Emily Dickinson (December 10, 1830): Dickinson is among the greatest American poets, known for such poems as “Because I could not stop for Death,” “‘Hope’ is the thing with feathers,” “I felt a Funeral, in my Brain,” and “A Bird, came down the Walk.”
Clarice Lispector (December 10, 1920): Lispector — author of Near to the Wild Heart, The Hour of the Star, The Passion According to G.H., and The Stream of Life — is considered to be among both Brazil’s most important literary figures and the greatest women writers of the twentieth century.
Aleksandr Solzhenitsyn (December 11, 1918): Solzhenitsyn is famous for his novels One Day in the Life of Ivan Denisovich and Gulag Archipelago, the publication of which resulted in the loss of his Russian citizenship.
Grace Paley (December 11, 1922): Paley is considered to be among the seminal American short-story writers of the twentieth century; among her collections are The Little Disturbances of Man and Enormous Changes at the Last Minute.

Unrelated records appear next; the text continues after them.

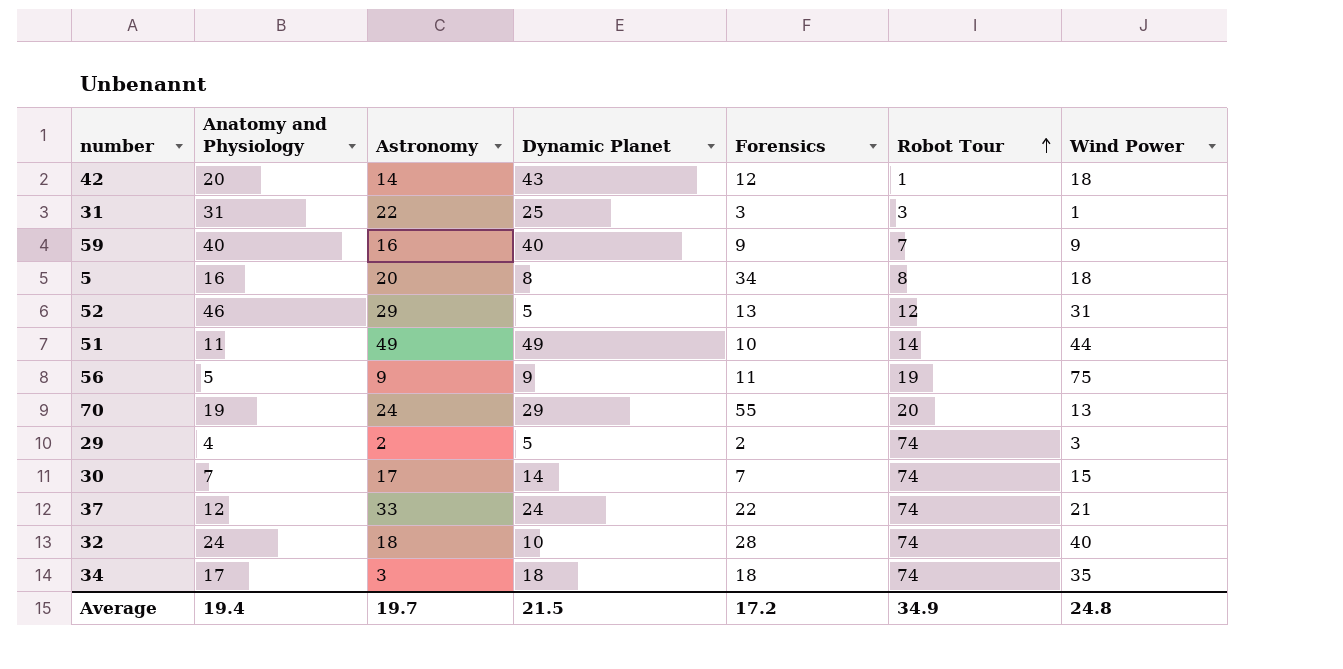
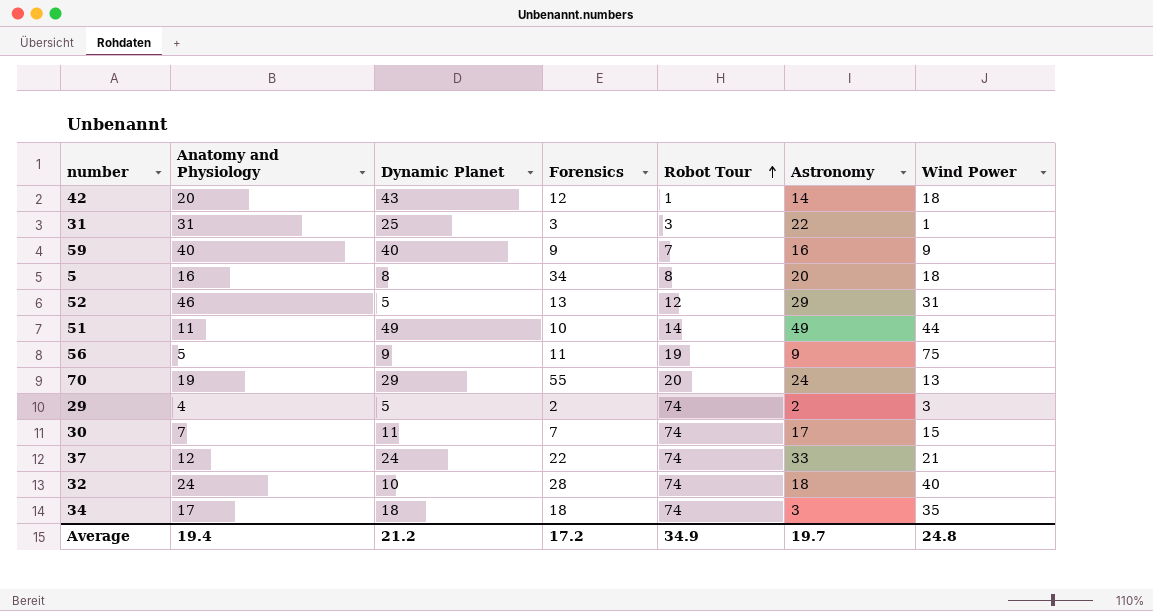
column Astronomy | position: 3 -> 6
30 | Dynamic Planet: 14 -> 11
Average | Dynamic Planet: 21.5 -> 21.2

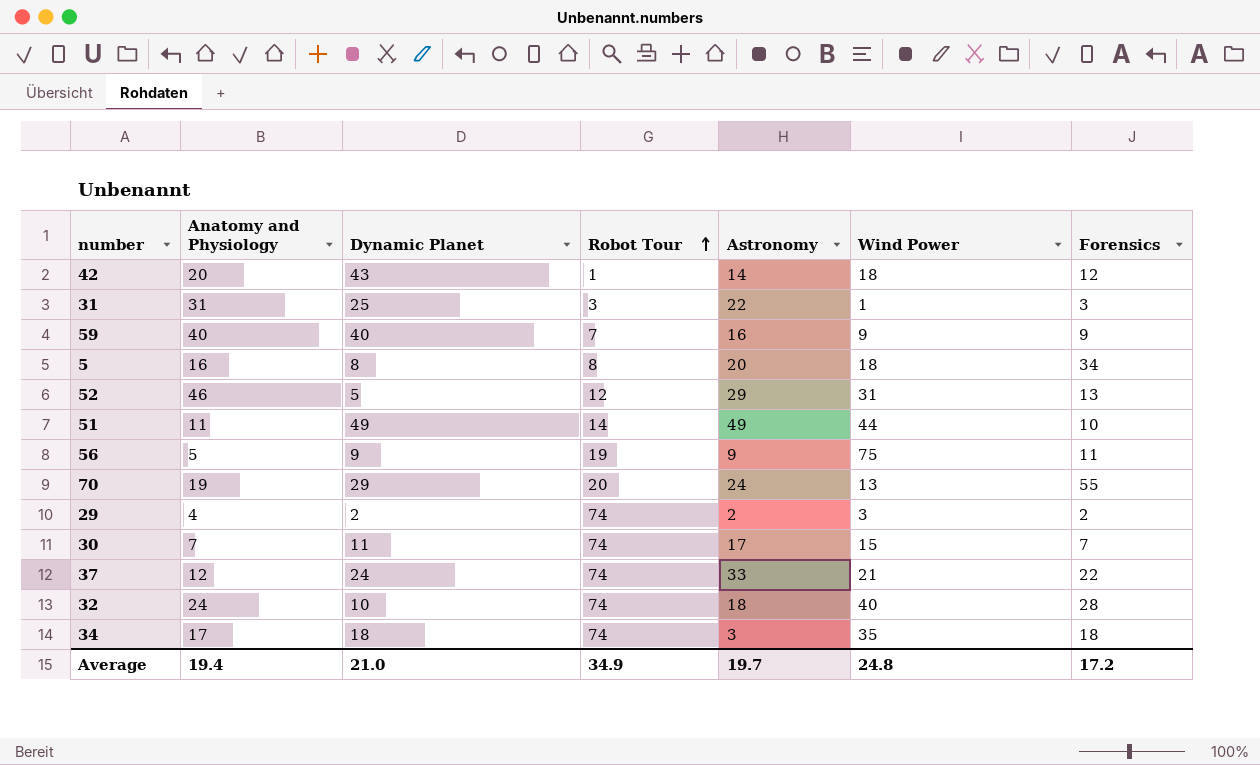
column Forensics | position: 4 -> 7
29 | Dynamic Planet: 5 -> 2
Average | Dynamic Planet: 21.2 -> 21.0

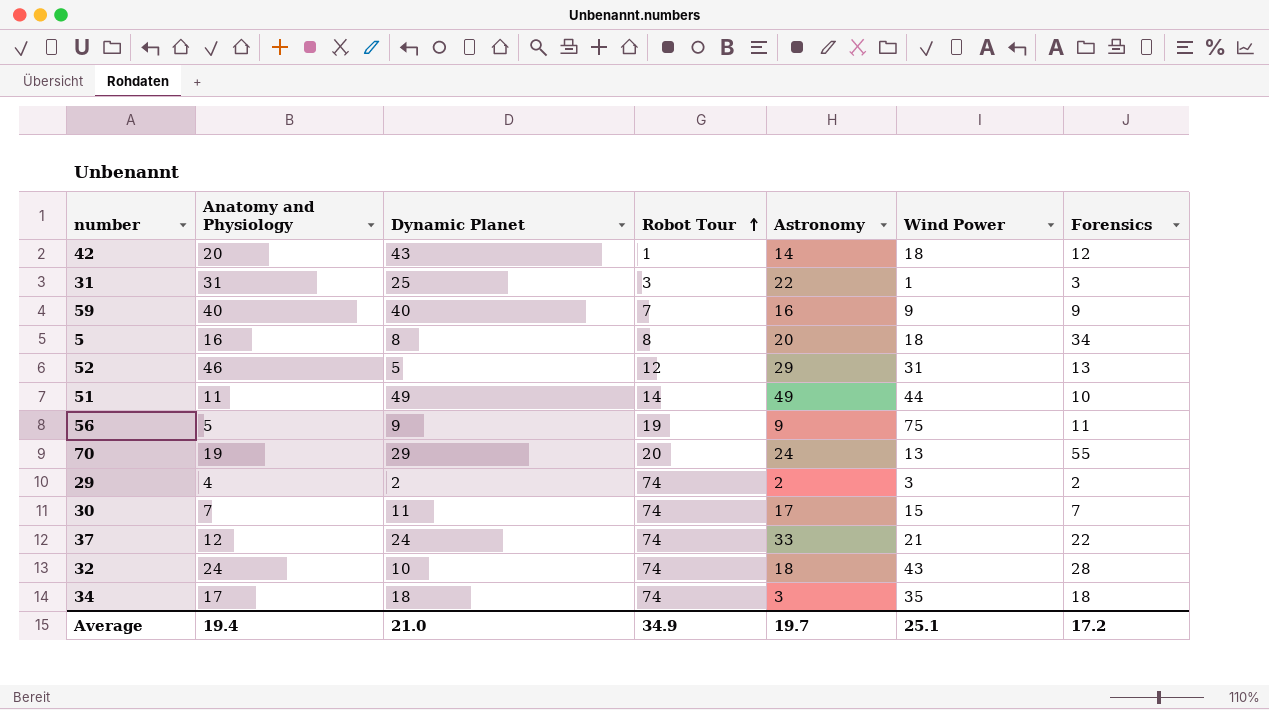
32 | Wind Power: 40 -> 43
Average | Wind Power: 24.8 -> 25.1

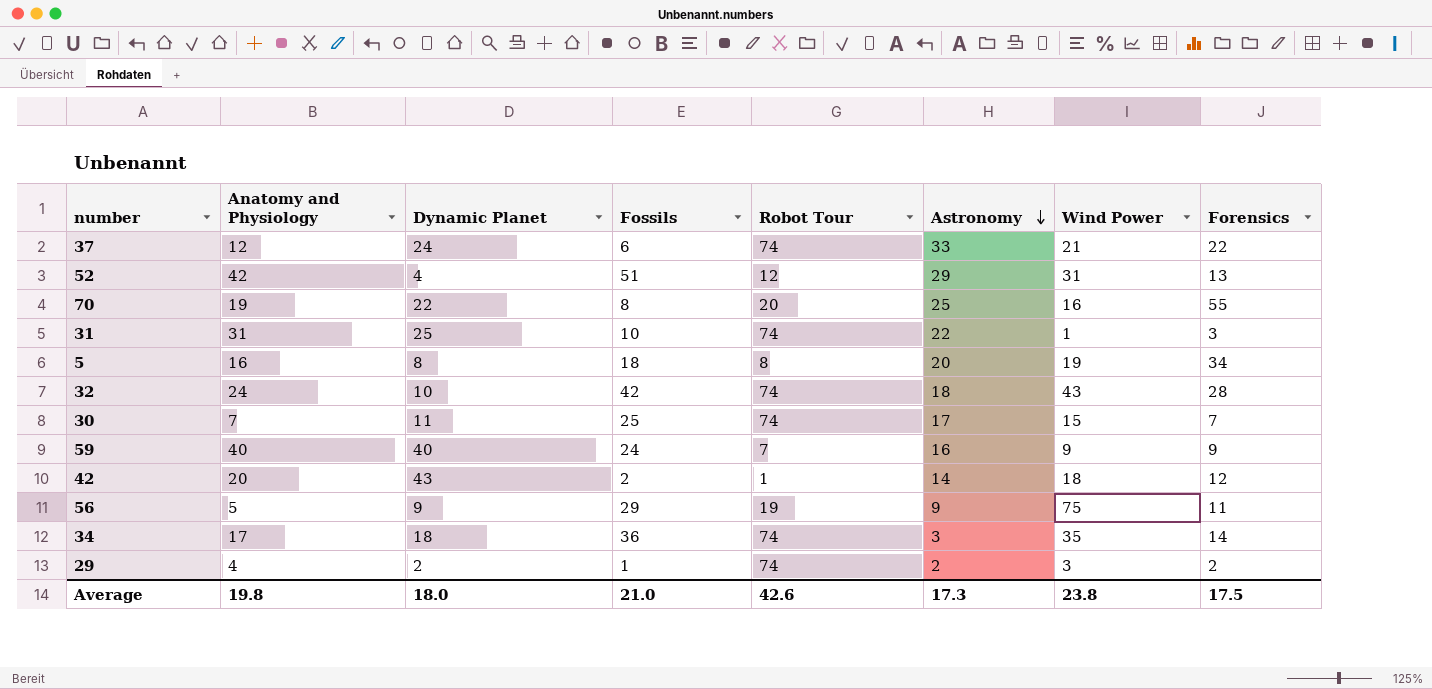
row order: Robot Tour ascending -> Astronomy descending
column Fossils | position: none -> 4
row 51: 11 | 49 | 14 | 49 | 44 | 10 -> none
52 | Anatomy and Physiology: 46 -> 42
52 | Dynamic Planet: 5 -> 4
70 | Dynamic Planet: 29 -> 22
70 | Astronomy: 24 -> 25
70 | Wind Power: 13 -> 16
31 | Robot Tour: 3 -> 74
5 | Wind Power: 18 -> 19
34 | Forensics: 18 -> 14
Average | Anatomy and Physiology: 19.4 -> 19.8
Average | Dynamic Planet: 21.0 -> 18.0
Average | Robot Tour: 34.9 -> 42.6
Average | Astronomy: 19.7 -> 17.3
Average | Wind Power: 25.1 -> 23.8
Average | Forensics: 17.2 -> 17.5

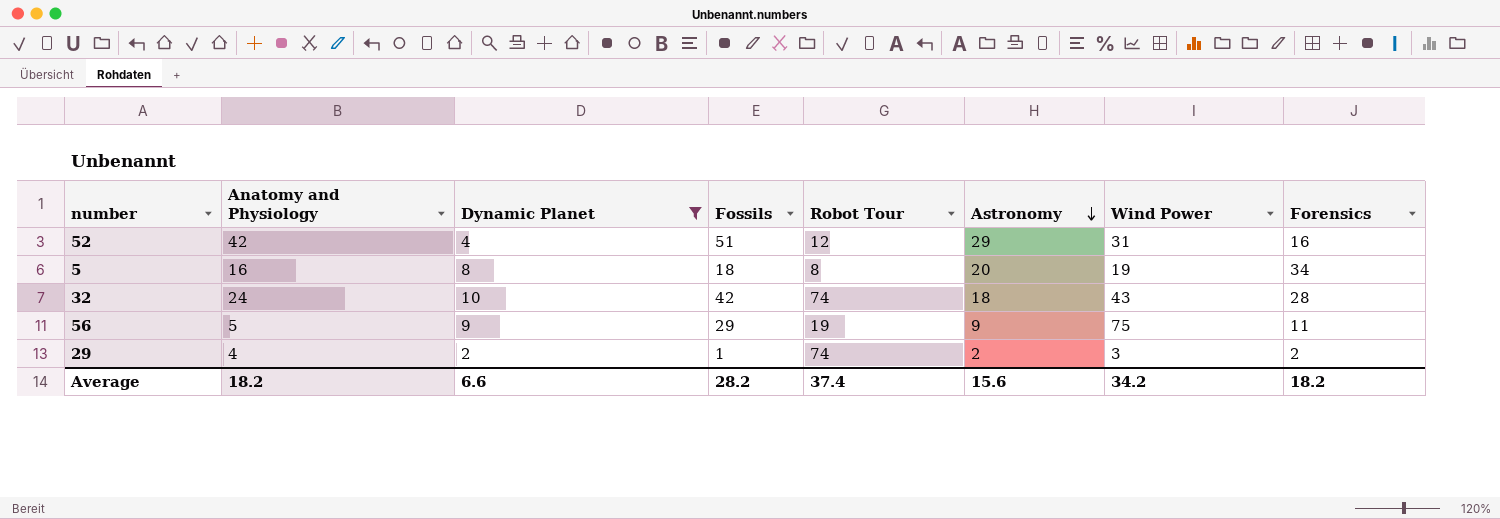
filter: none -> Dynamic Planet <= 10
52 | Forensics: 13 -> 16
Average | Anatomy and Physiology: 19.8 -> 18.2
Average | Dynamic Planet: 18.0 -> 6.6
Average | Fossils: 21.0 -> 28.2
Average | Robot Tour: 42.6 -> 37.4
Average | Astronomy: 17.3 -> 15.6
Average | Wind Power: 23.8 -> 34.2
Average | Forensics: 17.5 -> 18.2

Gustave Flaubert (December 12, 1821): Flaubert’s debut novel — Madame Bovary — is by far his most famous work, though he’s credited with leading the realist school of French literature.
Shirley Jackson (December 14, 1919): Jackson is best known for her short story “The Lottery,” which drew a record amount of mail for the New Yorker (where it appeared), and the novels The Haunting of Hill House and We Have Always Lived in the Castle.
Betty Smith (December 15, 1896): In addition to writing the beloved and bestselling coming-of-age novel A Tree Grows in Brooklyn, Smith was an acclaimed playwright, receiving the Rockefeller Fellowship and the Dramatists Guild Fellowship.
Edna O’Brien (December 15, 1930): O’Brien caught attention with her first novel, The Country Girls, which launched a trilogy as well as a career of fiction, short stories, plays, screenplays, and nonfiction.
Jane Austen (December 16, 1775): Austen’s six novels, including most famously Sense and Sensibility and Pride and Prejudice, set a new tone for the genre by depicting ordinary people’s everyday lives.
Arthur C. Clarke (December 16, 1917): Clarke’s short story “The Sentinel” became first the movie 2001: A Space Odyssey and then a full-length book; he’s also known for the novel Childhood’s End and short stories “The Nine Billion Names of God” and “The Star.”
Philip K. Dick (December 16, 1928): Dick’s fame beyond sci-fi circles mostly came posthumously, though The Man in the High Castle (later a TV show) did receive a Hugo Award, and his novel Do Androids Dream of Electric Sheep? was adapted into the movie Blade Runner the same year he died.